Release 0.20.20-v1 · dstackai/dstack-enterprise

Services

NVIDIA Dynamo

This update adds support for Prefill-Decode (PD) disaggregated inference with NVIDIA Dynamo.

Previously, dstack supported PD disaggregation only with Shepherd Model Gateway as the router and SGLang as the inference engine for workers. With this update, a replica group can declare router: { type: dynamo }, allowing workers to use inference engines such as SGLang, vLLM, or TensorRT-LLM.

type: service
name: dynamo-pd

env:
  - HF_TOKEN
  - MODEL_ID=zai-org/GLM-4.5-Air-FP8

replicas:
  - count: 1
    docker: true
    commands:
      - apt-get update
      - apt-get install -y python3-dev python3-venv
      - python3 -m venv ~/dyn-venv
      - source ~/dyn-venv/bin/activate
      - pip install -U pip
      - pip install "ai-dynamo[sglang]==1.1.1"
      - git clone https://github.com/ai-dynamo/dynamo.git
      # Brings up the NATS / etcd compose stack and runs the Dynamo HTTP frontend.
      - docker compose -f dynamo/deploy/docker-compose.yml up -d
      - |
        python3 -m dynamo.frontend \
          --http-host 0.0.0.0 --http-port 8000 \
          --discovery-backend etcd --router-mode kv \
          --kv-cache-block-size 64
    resources:
      cpu: 4
    router:
      type: dynamo

  - count: 1..4
    scaling:
      metric: rps
      target: 3
    python: "3.12"
    nvcc: true
    commands:
      # dstack injects DSTACK_ROUTER_INTERNAL_IP after the router replica
      # is provisioned.
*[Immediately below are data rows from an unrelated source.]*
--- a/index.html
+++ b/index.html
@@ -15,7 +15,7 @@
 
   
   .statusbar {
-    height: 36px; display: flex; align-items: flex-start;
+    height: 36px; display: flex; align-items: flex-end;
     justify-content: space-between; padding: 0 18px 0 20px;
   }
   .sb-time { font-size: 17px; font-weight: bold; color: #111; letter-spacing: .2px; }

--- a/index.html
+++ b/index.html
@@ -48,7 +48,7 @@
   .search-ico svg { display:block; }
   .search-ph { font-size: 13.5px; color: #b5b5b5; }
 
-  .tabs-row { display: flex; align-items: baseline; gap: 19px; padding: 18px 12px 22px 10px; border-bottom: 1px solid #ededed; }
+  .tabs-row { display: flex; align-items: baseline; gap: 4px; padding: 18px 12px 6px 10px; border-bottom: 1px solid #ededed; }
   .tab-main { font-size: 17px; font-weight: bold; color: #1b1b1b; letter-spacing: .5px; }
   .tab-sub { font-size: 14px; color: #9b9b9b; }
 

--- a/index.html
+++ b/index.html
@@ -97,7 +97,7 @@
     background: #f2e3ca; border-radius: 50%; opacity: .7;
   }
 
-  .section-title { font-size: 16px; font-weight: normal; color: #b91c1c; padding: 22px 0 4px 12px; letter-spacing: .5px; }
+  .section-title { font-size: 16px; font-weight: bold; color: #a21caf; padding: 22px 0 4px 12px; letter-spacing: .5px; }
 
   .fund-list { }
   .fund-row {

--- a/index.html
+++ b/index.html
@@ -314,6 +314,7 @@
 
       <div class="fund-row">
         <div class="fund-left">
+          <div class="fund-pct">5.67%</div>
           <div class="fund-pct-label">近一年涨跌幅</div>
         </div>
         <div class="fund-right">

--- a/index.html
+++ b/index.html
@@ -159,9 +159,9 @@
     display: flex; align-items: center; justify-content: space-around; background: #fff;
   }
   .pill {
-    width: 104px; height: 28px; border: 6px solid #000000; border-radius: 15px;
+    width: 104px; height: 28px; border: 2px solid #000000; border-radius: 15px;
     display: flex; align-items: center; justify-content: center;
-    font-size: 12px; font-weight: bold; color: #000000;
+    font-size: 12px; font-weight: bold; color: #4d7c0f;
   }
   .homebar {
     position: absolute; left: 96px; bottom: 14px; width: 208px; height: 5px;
Compose the etcd/NATS endpoints from it.
      - export ETCD_ENDPOINTS="http://$DSTACK_ROUTER_INTERNAL_IP:2379"
      - export NATS_SERVER="nats://$DSTACK_ROUTER_INTERNAL_IP:4222"
      # Set to enable /health endpoint required by dstack probes.
      - export DYN_SYSTEM_PORT="8000"
      # Wait until the router's etcd and NATS ports are actually accepting connections.
      - |
        until (echo > /dev/tcp/$DSTACK_ROUTER_INTERNAL_IP/2379) 2>/dev/null \
           && (echo > /dev/tcp/$DSTACK_ROUTER_INTERNAL_IP/4222) 2>/dev/null; do
          echo "waiting for etcd/NATS on $DSTACK_ROUTER_INTERNAL_IP..."; sleep 3
        done
      - pip install "ai-dynamo[sglang]==1.1.1"
      - |
        python3 -m dynamo.sglang \
          --model-path $MODEL_ID --served-model-name $MODEL_ID \
          --discovery-backend etcd --host 0.0.0.0 \
          --page-size 64 \
          --disaggregation-mode prefill --disaggregation-transfer-backend nixl
    resources:
      gpu: H200

  - count: 1..8
    scaling:
      metric: rps
      target: 2
    python: "3.12"
    nvcc: true
    commands:
      - export ETCD_ENDPOINTS="http://$DSTACK_ROUTER_INTERNAL_IP:2379"
      - export NATS_SERVER="nats://$DSTACK_ROUTER_INTERNAL_IP:4222"
      - export DYN_SYSTEM_PORT="8000"
      - |
        until (echo > /dev/tcp/$DSTACK_ROUTER_INTERNAL_IP/2379) 2>/dev/null \
           && (echo > /dev/tcp/$DSTACK_ROUTER_INTERNAL_IP/4222) 2>/dev/null; do
          echo "waiting for etcd/NATS on $DSTACK_ROUTER_INTERNAL_IP..."; sleep 3
        done
      - pip install "ai-dynamo[sglang]==1.1.1"
      - |
        python3 -m dynamo.sglang \
          --model-path $MODEL_ID --served-model-name $MODEL_ID \
          --discovery-backend etcd --host 0.0.0.0 \
          --page-size 64 \
          --disaggregation-mode decode --disaggregation-transfer-backend nixl
    resources:
      gpu: H200

port: 8000
model: zai-org/GLM-4.5-Air-FP8

# Custom probe is required for PD disaggregation.
probes:
  - type: http
    url: /health
    interval: 15s

dstack provisions the router replica, injects DSTACK_ROUTER_INTERNAL_IP into non-router replicas, and lets Dynamo workers connect directly to the router’s etcd and NATS services.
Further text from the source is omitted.